A daughter in Eugene, Oregon, has sent him nearly two dozen boxes of puzzles over the years and Stricker has put all of them together except for one.

“You can’t see ’em in their boxes,” he said, noting his only unfinished puzzle to date is a depiction of the Eiffel Tower.

Melissa Stickel, executive director of Community Partnership, said she is “honored” for her organization to receive Stricker’s labor of love.
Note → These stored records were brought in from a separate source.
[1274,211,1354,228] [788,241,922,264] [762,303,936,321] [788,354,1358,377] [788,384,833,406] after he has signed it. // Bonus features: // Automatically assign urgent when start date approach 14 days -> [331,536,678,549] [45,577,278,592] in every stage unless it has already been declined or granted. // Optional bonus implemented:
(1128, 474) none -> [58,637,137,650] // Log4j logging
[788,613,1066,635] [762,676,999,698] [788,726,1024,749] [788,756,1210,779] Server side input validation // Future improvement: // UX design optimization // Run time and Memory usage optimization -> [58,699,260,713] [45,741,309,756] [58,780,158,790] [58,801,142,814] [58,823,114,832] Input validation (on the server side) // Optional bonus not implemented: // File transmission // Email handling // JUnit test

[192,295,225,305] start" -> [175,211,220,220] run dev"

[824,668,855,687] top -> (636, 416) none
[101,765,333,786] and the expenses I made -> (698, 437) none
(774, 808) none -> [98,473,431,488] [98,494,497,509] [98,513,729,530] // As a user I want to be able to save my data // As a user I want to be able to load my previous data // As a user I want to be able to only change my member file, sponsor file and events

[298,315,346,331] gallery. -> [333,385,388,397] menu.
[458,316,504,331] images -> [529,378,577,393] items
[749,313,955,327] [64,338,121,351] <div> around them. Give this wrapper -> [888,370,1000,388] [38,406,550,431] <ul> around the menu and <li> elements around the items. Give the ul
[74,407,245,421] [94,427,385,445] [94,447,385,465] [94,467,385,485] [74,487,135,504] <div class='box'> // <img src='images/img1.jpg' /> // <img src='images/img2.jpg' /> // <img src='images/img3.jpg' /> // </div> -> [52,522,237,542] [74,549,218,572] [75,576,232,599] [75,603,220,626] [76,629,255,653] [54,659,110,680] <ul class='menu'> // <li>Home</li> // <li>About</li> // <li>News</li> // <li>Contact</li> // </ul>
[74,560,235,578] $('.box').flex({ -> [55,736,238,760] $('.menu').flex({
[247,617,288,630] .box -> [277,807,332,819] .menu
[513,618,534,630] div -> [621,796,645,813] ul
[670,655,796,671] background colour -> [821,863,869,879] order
“(Jim) chose us for this donation,” said Stickel, who has headed the not-for-profit since 2017, “and it represents his obvious passion and dedication of time.”

In a world dominated by cellphones and laptop computers, jigsaw puzzles may seem an outdated recreation to some.

“Think about waiting for a loved one in a hospital and all the interruptions you have in that setting,” Stricker said, “and you can go right back to (the puzzle) whenever you’re ready.”

Another of Stricker’s daughters, who works at Saint Francis Medical Center, helped her father get the framed puzzles ready for an art show at Chateau this past Monday.

Community Partnership will move into the old Cape Girardeau police headquarters on South Sprigg Street in mid-2021.

“We’re not sure what we’ll do with (the puzzles),” Stickel said. “We may hang them in our new offices or we may raffle them off as a fundraiser.”

Either option is fine for Stricker, who adds a bit of advice for anyone contemplating the assembly of a 3,000-piece puzzle.

“Place the border first,” he said, “and bring along with you a lot of patience.”